After all, what decent person would be roaming the streets of a working class Philadelphia industrial area at this time of night? To really appreciate the flavor of the movie, one has to examine Beatty character. A purported hit man. Not! Instead of a Luca Brasi lookalike or someone who walked out of a Graham Greene novel, we get Beatty as Kinney.
He represents all that was bad about the 1970’s: bad hair, even worse clothes, and a personality that was custom made for the era: a middle aged, overweight divorcee, who looks like he has spent one too many nights in a cheater’s bar trying to pick up sexually deprived women of his ilk. All without success of course! 
        As Mikey and Nicky stumble their way around town, they visit a neighborhood prostitute, played to almost perfection by Carol Grace. She is vulnerable, having been used and abused by every low life in the neighborhood. Her face has fear and loathing of men written all over it.
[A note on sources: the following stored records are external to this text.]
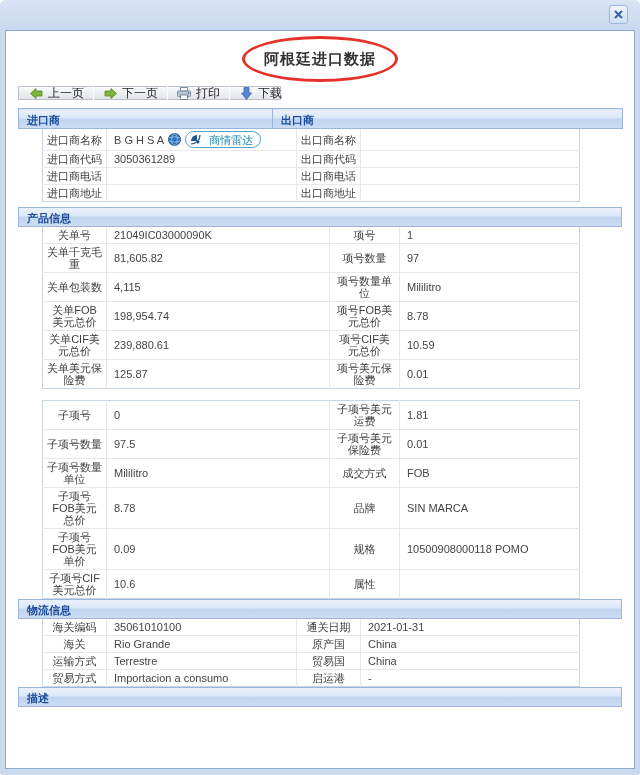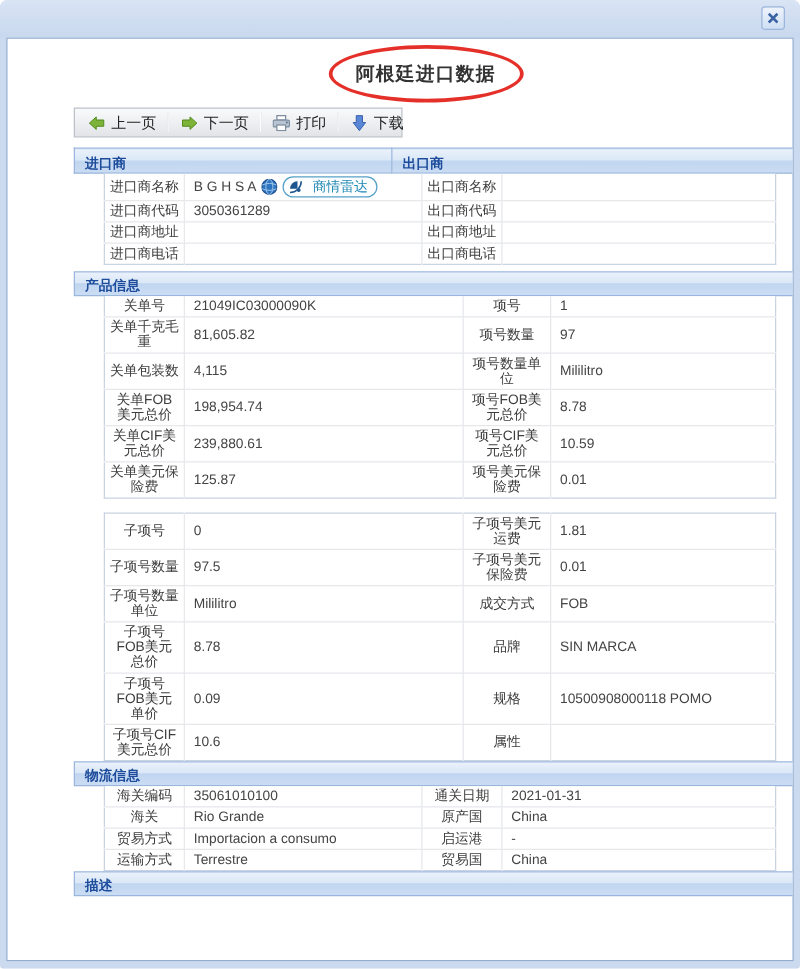--- a/index.html
+++ b/index.html
@@ -10,35 +10,35 @@
   }
   .window{position:absolute;inset:0;background:#cbdaef;border-radius:6px 6px 3px 3px;overflow:hidden;}
   .titlebar{position:relative;height:30px;background:linear-gradient(#d9e4f4,#c8d8ee);}
   .close-btn{
     position:absolute;right:12px;top:5px;width:19px;height:19px;box-sizing:border-box;
     border:1px solid #9db7dc;border-radius:3px;cursor:pointer;
     background:linear-gradient(#eef3fb,#cfdff4);display:flex;align-items:center;justify-content:center;
   }
   .panel{
     position:absolute;left:5px;right:5px;top:30px;bottom:6px;
-    background:#fff;border:1px solid #8fabce;box-sizing:border-box;overflow:hidden;padding-left:41px;
+    background:#fff;border:1px solid #8fabce;box-sizing:border-box;overflow:hidden;
   }
   .content{padding:4px 12px 0 12px;}
 
   
   .title-wrap{position:relative;height:44px;margin-top:2px;display:flex;align-items:center;justify-content:center;}
   .page-title{font-size:15px;font-weight:bold;color:#333;letter-spacing:1px;position:relative;z-index:2;}
   .ellipse{
     position:absolute;left:50%;top:50%;transform:translate(-50%,-50%);
     width:150px;height:40px;border:3px solid #e5302a;border-radius:50%;z-index:1;
   }
 
   
   .toolbar{
-    margin-top:5px;width:263px;height:24px;box-sizing:border-box;
+    margin-top:5px;width:263px;height:14px;box-sizing:border-box;
     border:1px solid #bcc0c8;background:linear-gradient(#f9fafb,#e3e4e8);
     display:flex;align-items:center;padding:0 2px;
   }
   .tb-btn{display:flex;align-items:center;gap:5px;padding:0 8px;height:20px;font-size:12px;color:#222;cursor:pointer;white-space:nowrap;}
   .tb-sep{width:1px;height:16px;background:#c6c8cd;border-right:1px solid #fdfdfd;margin:0 1px;}
   .tb-ic{display:inline-flex;width:14px;height:14px;align-items:center;justify-content:center;}
 
   
   .section{margin-top:5px;}
   .sec-head{
@@ -182,29 +182,29 @@
             <td class="lbl">出口商名称</td>
             <td class="val"></td>
           </tr>
           <tr>
             <td class="lbl">进口商代码</td>
             <td class="val">3050361289</td>
             <td class="lbl">出口商代码</td>
             <td class="val"></td>
           </tr>
           <tr>
+            <td class="lbl">进口商电话</td>
+            <td class="val"></td>
+            <td class="lbl">出口商电话</td>
+            <td class="val"></td>
+          </tr>
+          <tr>
             <td class="lbl">进口商地址</td>
             <td class="val"></td>
             <td class="lbl">出口商地址</td>
-            <td class="val"></td>
-          </tr>
-          <tr>
-            <td class="lbl">进口商电话</td>
-            <td class="val"></td>
-            <td class="lbl">出口商电话</td>
             <td class="val"></td>
           </tr>
         </tbody>
           </table>
       </div>
 
       <div class="section">
         <div class="sec-head">产品信息</div>
         <table class="dt">
           <colgroup>
@@ -319,31 +319,31 @@
             <td class="lbl">通关日期</td>
             <td class="val">2021-01-31</td>
           </tr>
           <tr>
             <td class="lbl">海关</td>
             <td class="val">Rio Grande</td>
             <td class="lbl">原产国</td>
             <td class="val">China</td>
           </tr>
           <tr>
+            <td class="lbl">运输方式</td>
+            <td class="val">Terrestre</td>
+            <td class="lbl">贸易国</td>
+            <td class="val">China</td>
+          </tr>
+          <tr>
             <td class="lbl">贸易方式</td>
             <td class="val">Importacion a consumo</td>
             <td class="lbl">启运港</td>
             <td class="val">-</td>
           </tr>
-          <tr>
-            <td class="lbl">运输方式</td>
-            <td class="val">Terrestre</td>
-            <td class="lbl">贸易国</td>
-            <td class="val">China</td>
-          </tr>
         </tbody>
           </table>
       </div>
 
       <div class="section" style="margin-top:0;">
         <div class="sec-head">描述</div>
 
       </div>
 
     </div>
Whatever beauty she once had has long been drained from her and her eyes reflect it. In other words, life for her, as with every other character, is an inevitable road to disaster. 
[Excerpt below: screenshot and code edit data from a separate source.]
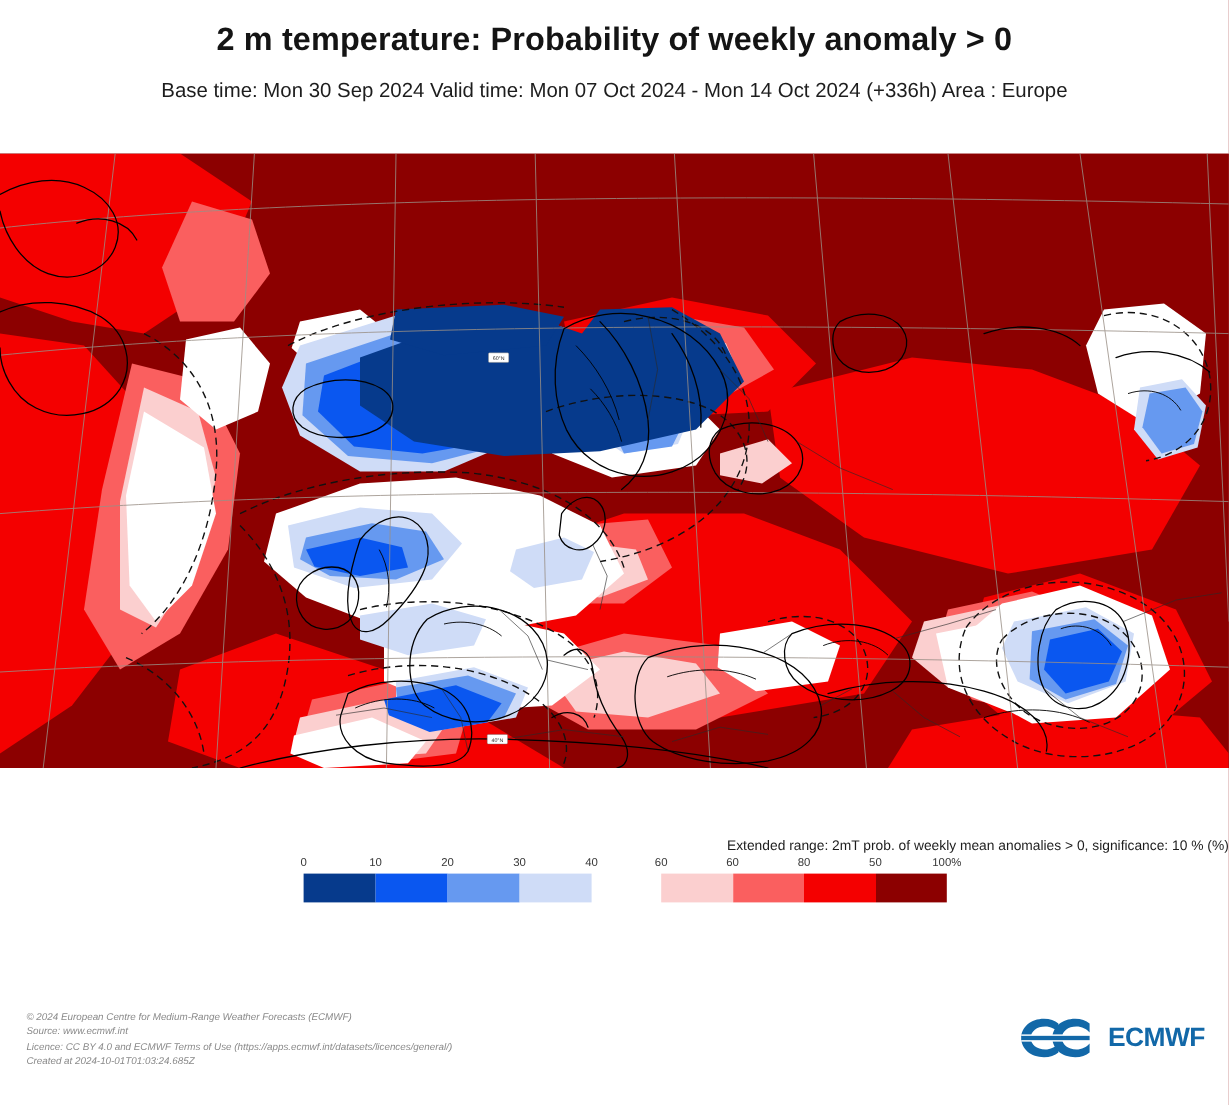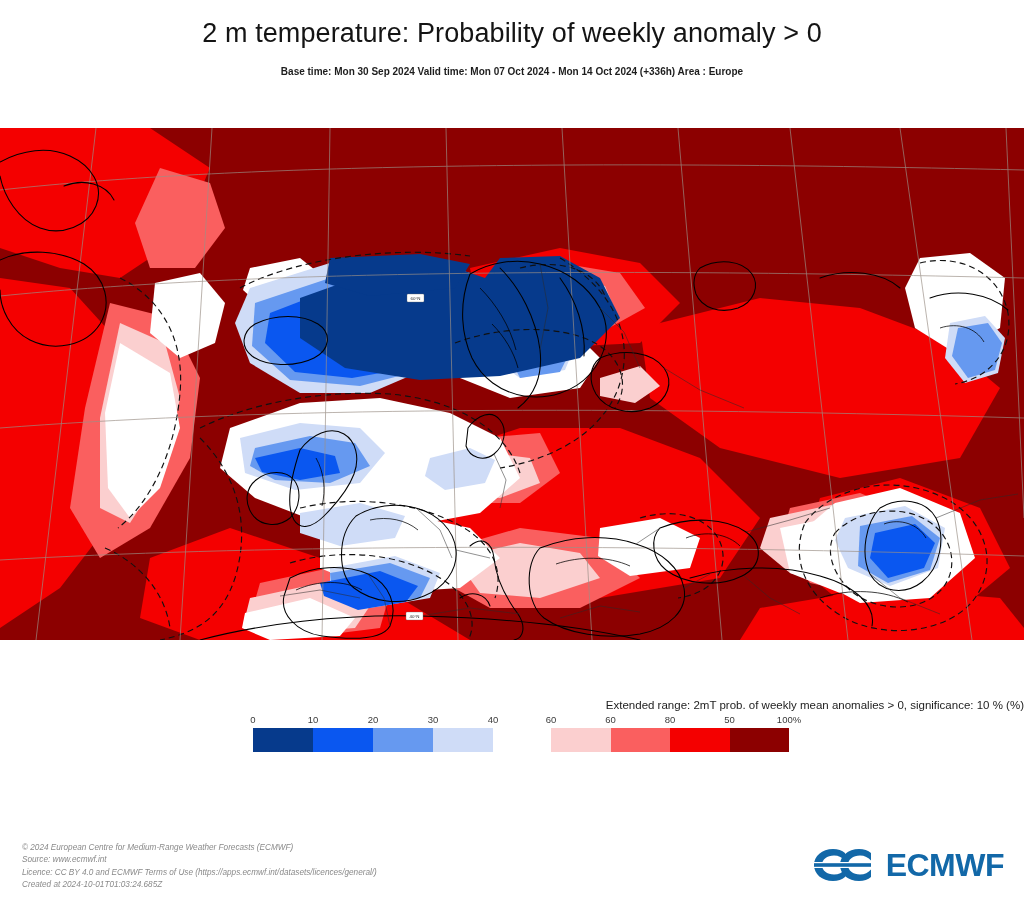--- a/index.html
+++ b/index.html
@@ -6,26 +6,26 @@
   body{
     width:1024px;height:921px;background:#ffffff;
     font-family:"Liberation Sans","DejaVu Sans",sans-serif;
     color:#1a1a1a;overflow:hidden;position:relative;
   }
   .page{position:relative;width:1024px;height:921px;}
 
   
   .title{
     position:absolute;left:0;top:18px;width:1024px;text-align:center;
-    font-size:27px;font-weight:400;color:#141414;letter-spacing:.1px;
+    font-size:27px;font-weight:700;color:#141414;letter-spacing:.1px;
     white-space:nowrap;
   }
   .subtitle{
     position:absolute;left:0;top:66px;width:1024px;text-align:center;
-    font-size:10px;font-weight:700;color:#1d1d1d;white-space:nowrap;
+    font-size:17px;font-weight:400;color:#1d1d1d;white-space:nowrap;
   }
 
   
   .map-wrap{
     position:absolute;left:0;top:128px;width:1024px;height:512px;
     overflow:hidden;background:#8c0000;
   }
   .map-svg{display:block;width:1024px;height:512px;}
 
   .grat{stroke:#9a8f86;stroke-width:.8;fill:none;opacity:.85;}
@@ -333,16 +333,16 @@
 
   <div class="logo">
     <svg width="66" height="40" viewBox="0 0 66 40">
       <g fill="#1268a8">
         <path d="M20,4 C9,4 1,11 1,20 C1,29 9,36 20,36 C25,36 29,34.5 32,32 L32,24.5 C29.5,27.5 25.5,29.5 21,29.5 C14,29.5 9,25.5 9,20 C9,14.5 14,10.5 21,10.5 C25.5,10.5 29.5,12.5 32,15.5 L32,8 C29,5.5 25,4 20,4 Z"></path>
         <path d="M46,4 C35,4 27,11 27,20 C27,29 35,36 46,36 C51,36 55,34.5 58,32 L58,24.5 C55.5,27.5 51.5,29.5 47,29.5 C40,29.5 35,25.5 35,20 C35,14.5 40,10.5 47,10.5 C51.5,10.5 55.5,12.5 58,15.5 L58,8 C55,5.5 51,4 46,4 Z"></path>
         <rect x="1" y="17" width="57" height="6" fill="#ffffff"></rect>
         <rect x="1" y="18.2" width="57" height="3.6" fill="#1268a8"></rect>
       </g>
     </svg>
-    <span style="font-size: 32px; font-weight: bold; letter-spacing: -0.5px; color: rgb(18, 104, 168);">ECMWF</span>
+    <span style="font-size: 22px; font-weight: bold; letter-spacing: -0.5px; color: rgb(18, 104, 168);">ECMWF</span>
   </div>
 
 </div>
 
 </body></html>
        For sheer foreshadowing of the unsubtle variety, we have our two protagonists riding a bus on their way to visit Nicky’s mother’s grave. They discuss life and death in a banal way, which is the only way they know how.

Of course, the graveyard is life’s last destination. Another honorable mention about an F word that was not thrown around: family. Well, Nicky, after having it out with Mikey, Nicky attempts to force his way into his estrange wife’s house. Fearing him as much as loving him, she reluctantly lets him in. Good sense grabs her by the ankles, and out goes Nicky. 
        His last stop? Mikey’s house, a surprisingly well-maintained house in a posh section of Philadelphia. There we meet Mikey’s wife, Annie, played by Rose Arrick. After Mikey gets home, Nicky knocks on the door and Rose, knowing what is coming and following Mikey’s orders, refuses to let him in. Beatty is a block away. 
        Then, there is light! Sunshine! Odd, until this point I thought the movie was in black and white but color it was. The next minute is predictable: Nicky gets gunned down in the style of February 14, 1929. THE END. 
        Recommendation: A definite thumbs up. The interaction between Falk and Cassavetes is superb. Not a wasted scene. As a footnote, Elaine May directed the movie. It still is a rarity to have a female film director.